The most basic problem encountered to any coder is the string search problem. Here we are supposed to find the occurrence of a pattern in big text document. In this section we will discuss the technique of hashing to solve this problem.
The underlying principle behind this approach is to compare hash values, hash values are integers, of the pattern with all the substrings of the text rather than comparing the substring with the pattern character by character. If the hash of the both the pattern and substring are equal we can actually compare them. If the hash function is good, less collision and even distribution, we can avoid a lot useless comparisons. But this involves calculating hash for every substring of the text.
Suppose the length of the pattern is m and length of text is n. For calculating hash of every substring of length m we need to calculate hash of (n - m) substrings. To avoid this we can make use of a special hash function called rolling hash function. The hash function helps in getting the hash value of the new string from the previous substring using only O(1), constant, operation.

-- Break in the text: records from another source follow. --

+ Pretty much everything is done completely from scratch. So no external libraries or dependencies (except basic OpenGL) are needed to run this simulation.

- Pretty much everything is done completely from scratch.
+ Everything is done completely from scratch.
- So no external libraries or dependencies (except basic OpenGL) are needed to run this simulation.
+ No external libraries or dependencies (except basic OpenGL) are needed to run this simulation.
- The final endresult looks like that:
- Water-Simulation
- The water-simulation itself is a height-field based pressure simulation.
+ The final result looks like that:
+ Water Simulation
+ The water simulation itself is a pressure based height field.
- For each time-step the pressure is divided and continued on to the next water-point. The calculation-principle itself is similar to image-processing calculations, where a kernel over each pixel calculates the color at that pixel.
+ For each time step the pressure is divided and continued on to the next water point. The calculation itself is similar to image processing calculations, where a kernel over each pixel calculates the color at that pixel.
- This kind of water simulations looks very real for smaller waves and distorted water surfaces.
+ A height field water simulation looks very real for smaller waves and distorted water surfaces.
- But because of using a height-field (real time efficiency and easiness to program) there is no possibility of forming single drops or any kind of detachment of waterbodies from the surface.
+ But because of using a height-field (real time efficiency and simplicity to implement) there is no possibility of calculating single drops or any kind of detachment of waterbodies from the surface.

Let's see how this can be done: If the total number of characters in a character-set is 9, we can use integers to uniquely determine each string. Each character can be given values from 1 to 9 and position can then be determined by the 10th factor.
For example:
[b = 1, c = 2, d = 3, e = 4, f = 5, g = 6, h = 7, i = 8, j = 9]
str = "bdfg"
hash(str) = 1356
But in reality the numbers of characters in not limited to 10. In such case to make the hash value fit in the integer range we can take mod of the hash value with a big prime number.

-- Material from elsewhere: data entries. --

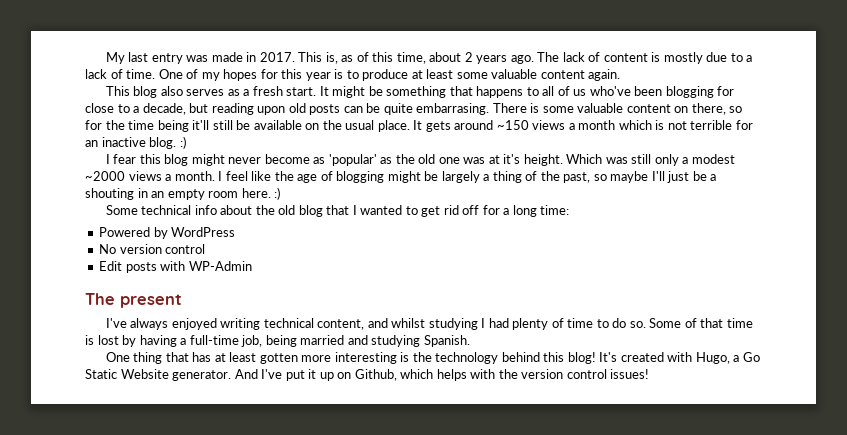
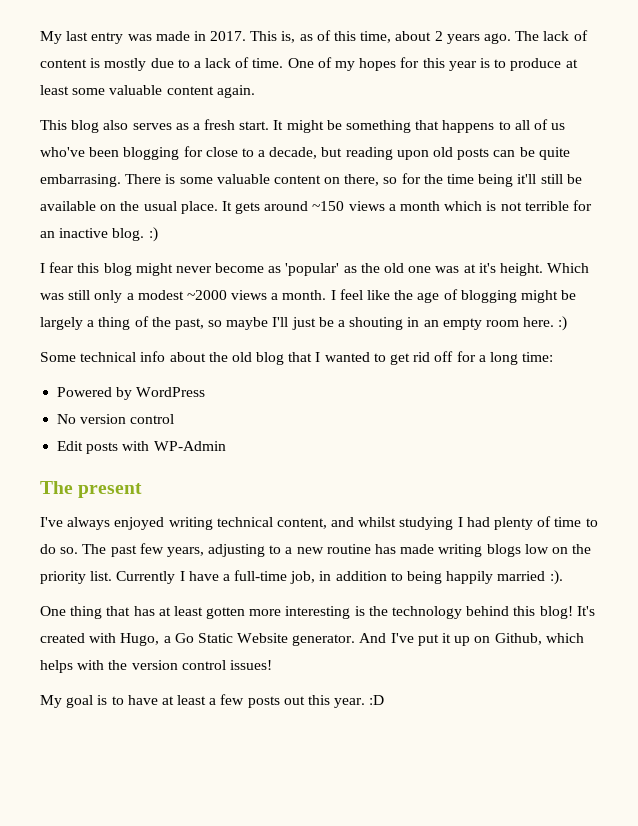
- Some of that time is lost by having a full-time job, being married and studying Spanish.
+ The past few years, adjusting to a new routine has made writing blogs low on the priority list. Currently I have a full-time job, in addition to being happily married :).
+ My goal is to have at least a few posts out this year. :D

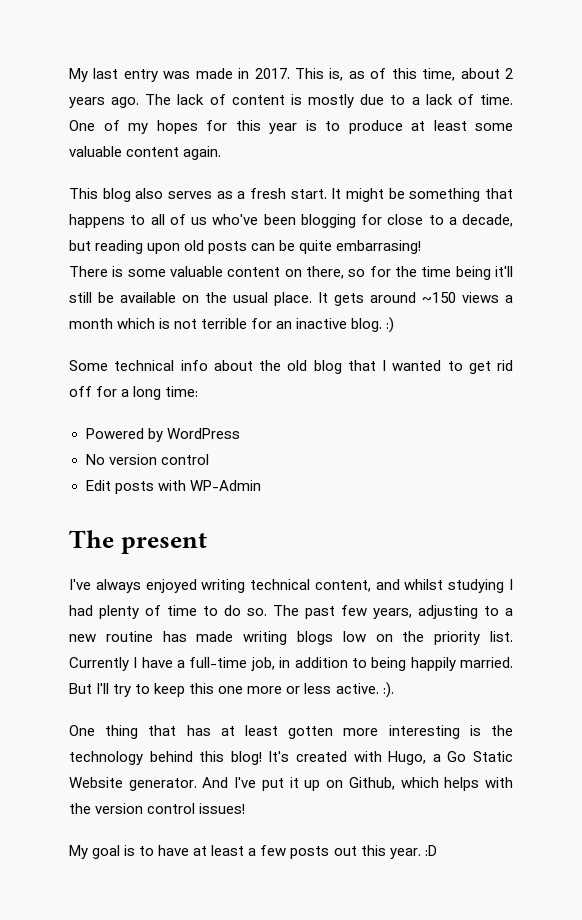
- It might be something that happens to all of us who've been blogging for close to a decade, but reading upon old posts can be quite embarrasing. There is some valuable content on there, so for the time being it'll still be available on the usual place.
+ It might be something that happens to all of us who've been blogging for close to a decade, but reading upon old posts can be quite embarrasing!
+ There is some valuable content on there, so for the time being it'll still be available on the usual place.
- I fear this blog might never become as 'popular' as the old one was at it's height. Which was still only a modest ~2000 views a month. I feel like the age of blogging might be largely a thing of the past, so maybe I'll just be a shouting in an empty room here. :)
- Currently I have a full-time job, in addition to being happily married :).
+ Currently I have a full-time job, in addition to being happily married. But I'll try to keep this one more or less active. :).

d = number of characters in the character-set
p = a large prime number
For calculating the hash value of the string str
int hash_pattern = 0;
for(int i = 0; i < m; i ++){
hash_pattern *= d;
hash_pattern += str[i]
hash_pattern %= p;
}
In the above code we calculated hash value for a string of length m.
hash(str(l, r)) = V
hash(str(l + 1, r + 1)) = (d * (V - str[l] * pow(d, m - 1)) + str[r + 1]) % p
we can pre-calculate pow(d, m - 1)
h = pow(d, m - 1)
hash(str(l + 1, r + 1)) = (d * (V - str[l] * h) + str[r + 1]) % p
The reason we call it rolling hash is because we are calculating the hash value of the new string, str(l + 1, r + 1), from str(l, r). It is almost like we shifted a window of size r - l + 1 by l. Therefore we can see that we can calculate the value of hash of all the substrings of a particular length in O(n).
So in essence we calculate hash of each substring of length m and compare it with the hash value of the pattern. If the hash values are equal we compare the actual string otherwise there is no need to compare.
TODO: Sample Code;
This function calculates for each index i, 0 <= i <= n, the length of the substring, k, for which input.substr(0, k) == input.substr(i, k).
For example:
input = "aaabaab"
z[0] = 0
z[1] = 2
z[2] = 1
z[3] = 0
z[4] = 2
z[5] = 1
z[6] = 0
Naive Method:
vector<int> z_function(string& input){
int n = input.size();
vector<int> z(n);
for(int i = 1; i < n; i ++){
int counter = 0, index = i;
for(int j = 0; input[index] == input[j] ; j ++, index ++, counter ++);
z[i] = counter;
}
return z;
}
Time Complexity: O(n^2)
Linear Time Algorithm:
If we look carefully at the above algorithm we can see that computation of the previous steps can be used to compute the value for the current step.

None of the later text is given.